A 2012 post on the Embargo Watch blog praises one institution for its transparent policy on dealing with reporters who break embargoes. But the post also highlights the widespread lack of clarity and consistency when it comes to dealing with those who break embargoes. Sometimes there’s no punishment at all. Sometimes it’s a three-month ban from receiving embargoed materials from a particular institution. Sometimes it’s longer. But it seems to me that few (if any) are sufficient to stop an ambitious reporter from breaking an embargo. I don’t want to seem Pollyannaish, but I hate to see bad behavior rewarded.
I asked Ivan Oransky, the creator of Embargo Watch (and executive editor at Reuters Health), whether he thinks the existing sanctions are an effective deterrent. His response: “It’s hard to say whether punitive sanctions are effective at preventing embargo breaks. Sanctions are a pain, but a good reporter will be able to find the information he or she needs another way. Sometimes they’ll just decide not to try to get back on the lists.”
Third: Sometimes a good reporter will be punished simply for doing his or her job.
Here’s how that might work: a reporter gets a hot lead from a source about an upcoming paper and starts doing some reporting. They get confirmation from multiple sources and pull together a good story. They run the story, without ever having agreed to an embargo. But whoever is publishing the paper gets upset that the story ran before the embargo was lifted and sanctions the reporter – even though the reporter never agreed to an embargo, and may not even have seen the paper.

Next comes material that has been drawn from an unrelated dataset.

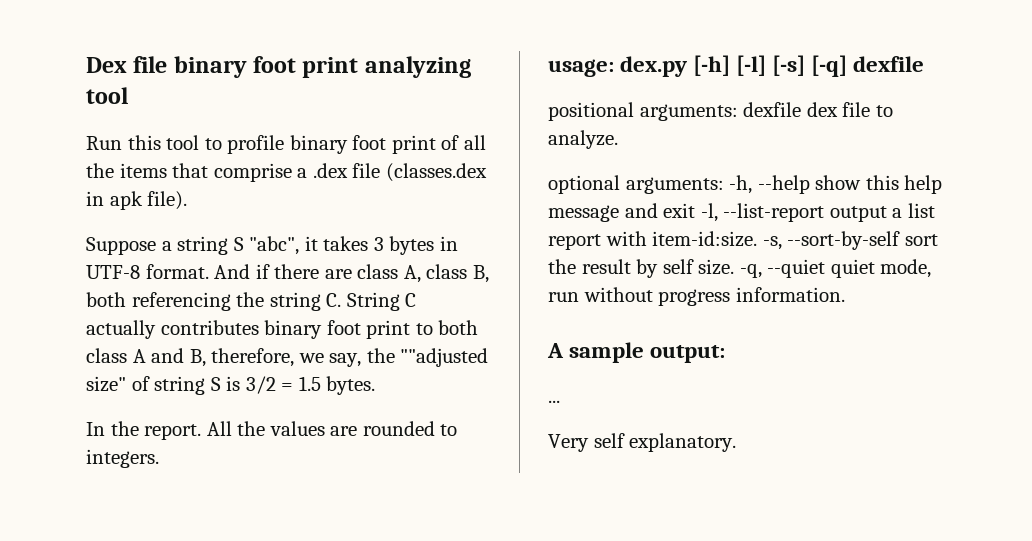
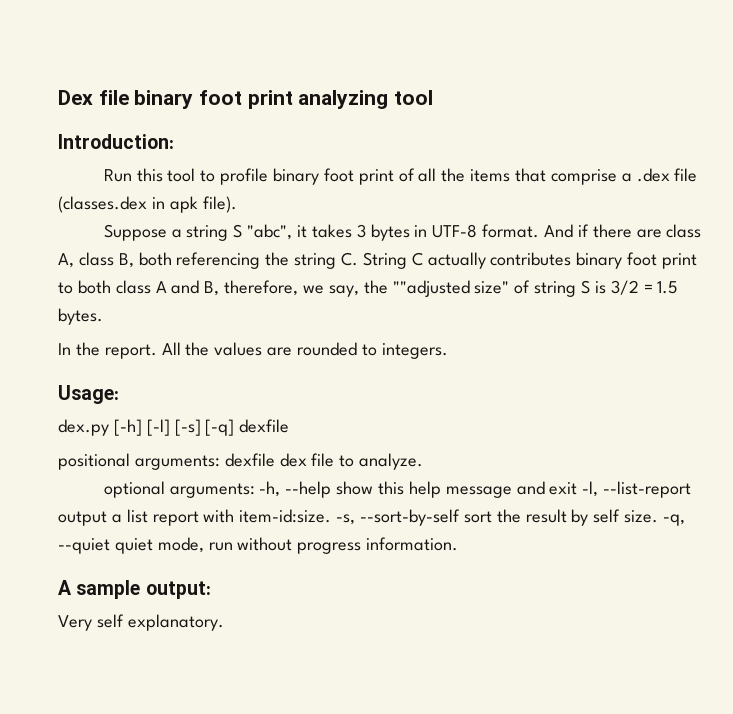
+ Introduction:
- usage: dex.py [-h] [-l] [-s] [-q] dexfile
+ Usage:
+ dex.py [-h] [-l] [-s] [-q] dexfile
- ...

Their story could have been based on good reporting and input from multiple sources.
In short, the embargo paradigm creates lots of opportunities for miscommunication and hard feelings. It has the potential to reward poor ethics and punish good reporters. Those things make me uncomfortable.
I can appreciate the value of embargoes, but am also aware that they can be problematic.
We’re beginning to see some potential for significant changes in how journals handle forthcoming publications, such as eLife’s decision to avoid embargoes altogether. I’ll be very interested to see how the “no embargo” approach works. If it doesn’t affect the quality of stories on research published in eLife, maybe the idea will spread.
The floor is now open for debate. Thoughts?